Additionally, there is no evidence in the record that this change of circumstances was

contemplated at the time the divorce was granted. See Dean, ¶16-19.

{¶ 8} Robert argues that it was error for the court to “require” him “to remove

principal from his retirement accounts.” However, upon review of the magistrate’s May

5, 2010 decision, we find no such requirement. Rather, the magistrate’s decision imputed $48,840 to Robert’s annual income based on retirement funds he was not yet

using. Nonetheless, as support for his argument, Robert cites to Streza v. Streza, Lorain

App. No. 05CA008644,

2006-Ohio-1315

. However, our review of Streza shows that it

does not apply to the case at hand because it analyzes whether a retirement plan was

marital or separate property, having nothing to do with spousal support.

{¶ 9} Pursuant to R.C. 3105.18(C)(1)(d), in determining the amount of spousal

support, “the court shall consider * * * [t]he retirement benefits of the parties * * *.”

See, also, Manzella v. Manzella, Montgomery App. No. 20618,

2005-Ohio-4519, ¶15

(holding that “while [a party] is entitled to elect to defer receipt of retirement income in

order to maximize the amount of those eventual payments, the court cannot ignore the

current availability of that income when re-evaluating a spousal support order”).

{¶ 10} In the instant case, the original spousal support award of $19,890 per month

equalled approximately 43 percent of Robert’s $550,000 annual income. The modified

spousal support award of $11,220 per month equals approximately 45 percent of Robert’s

modified $300,000 annual income.

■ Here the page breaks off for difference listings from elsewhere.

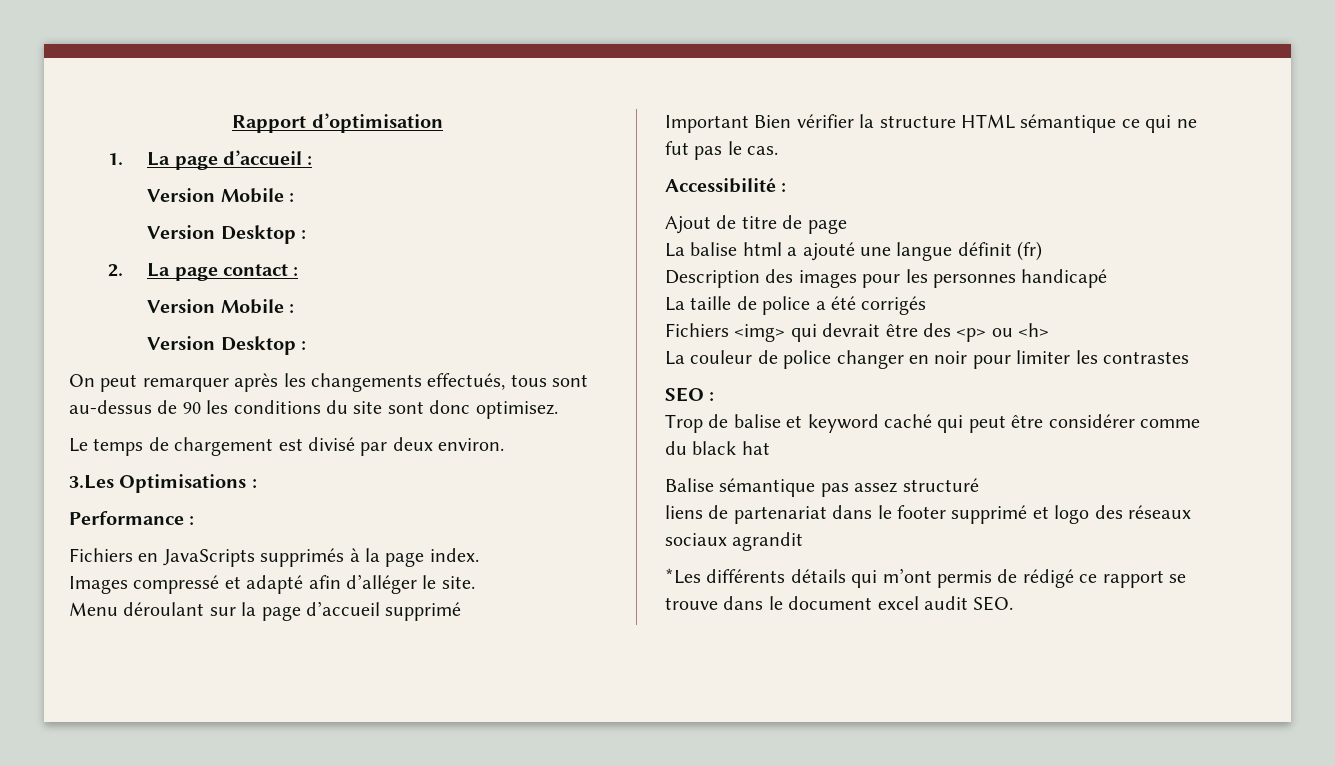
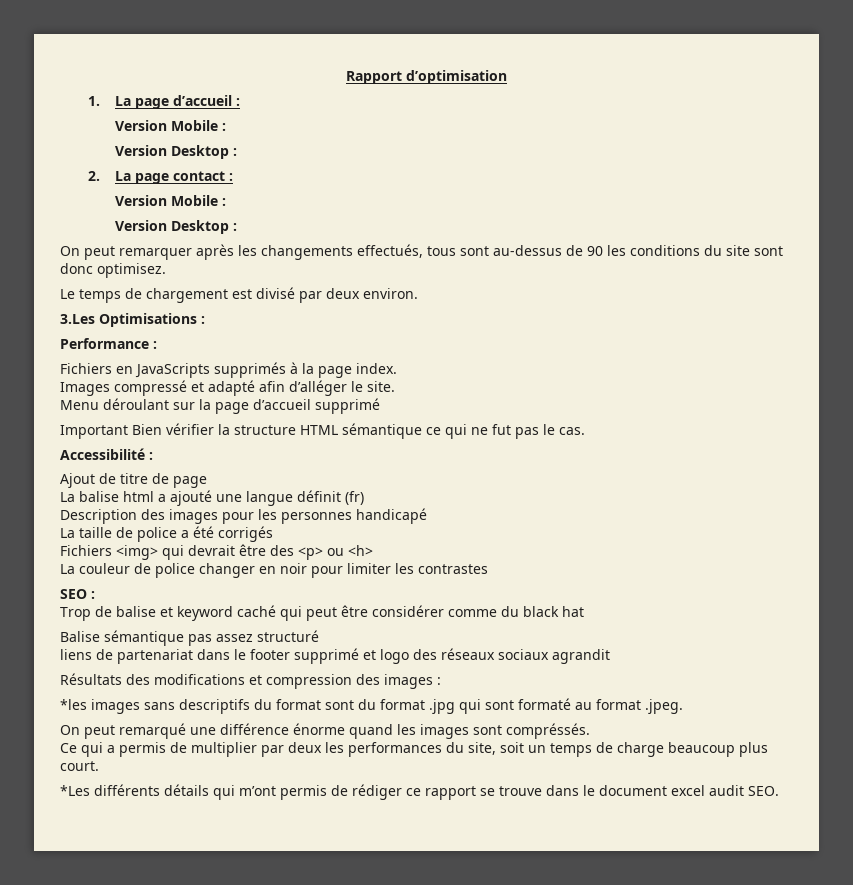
+ Résultats des modifications et compression des images :
+ *les images sans descriptifs du format sont du format .jpg qui sont formaté au format .jpeg.
+ On peut remarqué une différence énorme quand les images sont compréssés.
+ Ce qui a permis de multiplier par deux les performances du site, soit un temps de charge beaucoup plus court.
- *Les différents détails qui m’ont permis de rédigé ce rapport se trouve dans le document excel audit SEO.
+ *Les différents détails qui m’ont permis de rédiger ce rapport se trouve dans le document excel audit SEO.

In Mizenko, this court held that “[w]hen a payor

spouse’s income has involuntarily decreased, it is not an abuse of discretion to reduce

support by the percentage decrease in income.” Although the $48,840 associated with

retirement funds was listed on the magistrate’s worksheet, the modification in spousal

support appears to be based only on the change in circumstances, i.e., the decrease in

Robert’s annual salary. {¶ 11} Accordingly we cannot say that the court abused its discretion by awarding

modified spousal support in the amount of $11,220 per month. Robert’s first, second,

and third assignments of error are overruled.

{¶ 12} In Robert’s fourth assignment of error, he argues as follows:

IV. “The trial court erred and abused its discretion in not considering

the prior support order upon the appellant to pay his previous spouse * * *

$2,500 per month * * *.”

{¶ 13} It is undisputed that Robert has a $2,500 per month spousal support

obligation unrelated, and in addition to the case at hand. Pursuant to R.C.

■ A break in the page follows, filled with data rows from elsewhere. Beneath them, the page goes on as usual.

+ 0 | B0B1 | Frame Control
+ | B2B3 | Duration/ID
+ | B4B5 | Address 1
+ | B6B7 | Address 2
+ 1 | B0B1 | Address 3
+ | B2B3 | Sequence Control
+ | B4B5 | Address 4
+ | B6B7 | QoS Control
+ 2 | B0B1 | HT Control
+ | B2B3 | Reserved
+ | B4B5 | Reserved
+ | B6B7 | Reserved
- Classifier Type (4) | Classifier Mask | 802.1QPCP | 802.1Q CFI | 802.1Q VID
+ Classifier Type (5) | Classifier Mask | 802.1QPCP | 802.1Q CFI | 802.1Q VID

3105.18(C)(1)(i), when determing the amount of spousal support, “the court shall

consider * * * [t]he relative assets and liabilities of the parties, including but not limited

to any court-ordered payments by the parties * * *.”

{¶ 14} Attached to the magistrate’s decision is a worksheet itemizing Robert and

Patricia’s income less deductions. Although the line item “Support Previous Marriage”

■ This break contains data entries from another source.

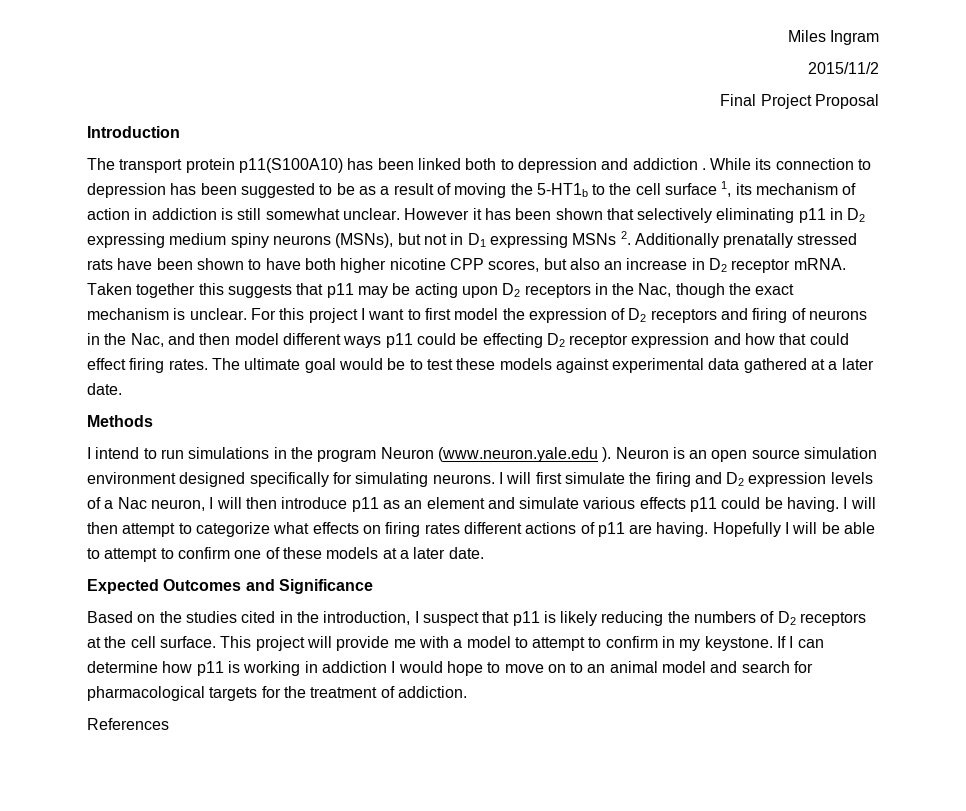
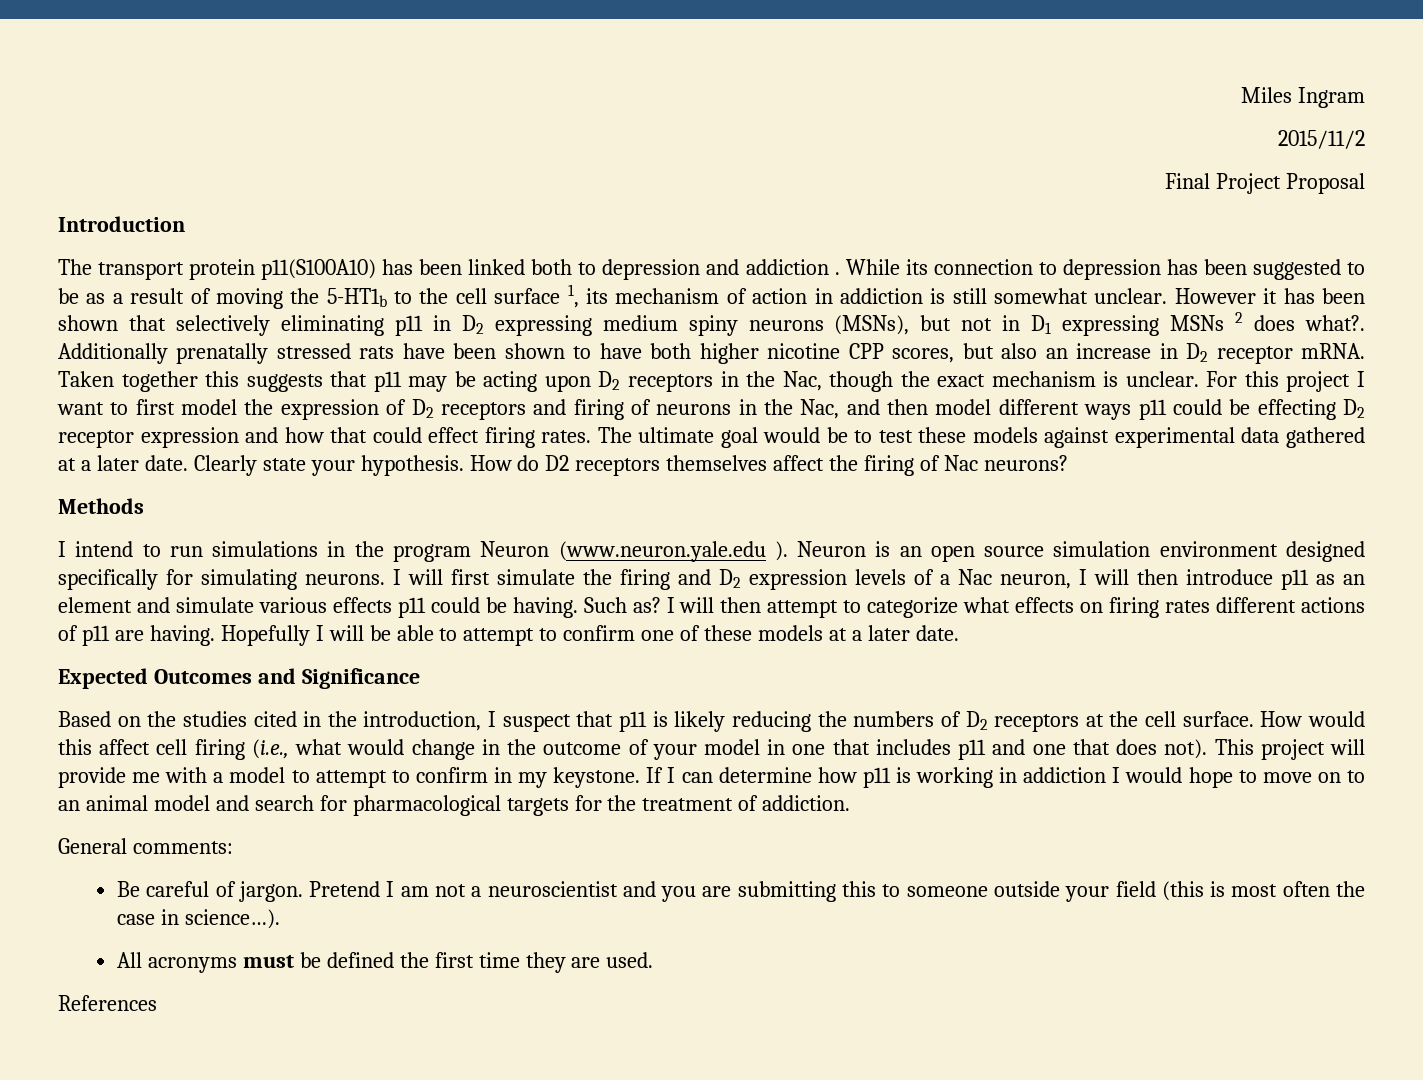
- However it has been shown that selectively eliminating p11 in D2 expressing medium spiny neurons (MSNs), but not in D1 expressing MSNs 2. Additionally prenatally stressed rats have been shown to have both higher nicotine CPP scores, but also an increase in D2 receptor mRNA.
+ However it has been shown that selectively eliminating p11 in D2 expressing medium spiny neurons (MSNs), but not in D1 expressing MSNs 2 does what?. Additionally prenatally stressed rats have been shown to have both higher nicotine CPP scores, but also an increase in D2 receptor mRNA.
+ Clearly state your hypothesis. How do D2 receptors themselves affect the firing of Nac neurons?
+ Such as?
+ How would this affect cell firing (i.e., what would change in the outcome of your model in one that includes p11 and one that does not).
+ General comments:
+ Be careful of jargon. Pretend I am not a neuroscientist and you are submitting this to someone outside your field (this is most often the case in science…).
+ All acronyms must be defined the first time they are used.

was left blank, there is no evidence that the court failed to take this into consideration

because Robert’s previous support obligation did not change from his and Patricia’s

original divorce decree. In other words, as discussed above, Patricia was originally

awarded approximately 43 percent of Robert’s base salary. Patricia’s modified award

equals approximately 45 percent of Robert’s modified salary, which is the only change of

circumstance. See Mizenko, supra.

{¶ 15} Robert’s fourth assignment of error is overruled. {¶ 16} In Robert’s fifth assignment of error, he argues as follows:

V. “The trial court erred and abused its discretion in failing to

terminate the spousal support during the period of the appellant’s

unemployment from October 6, 2009 until December 15, 2009.”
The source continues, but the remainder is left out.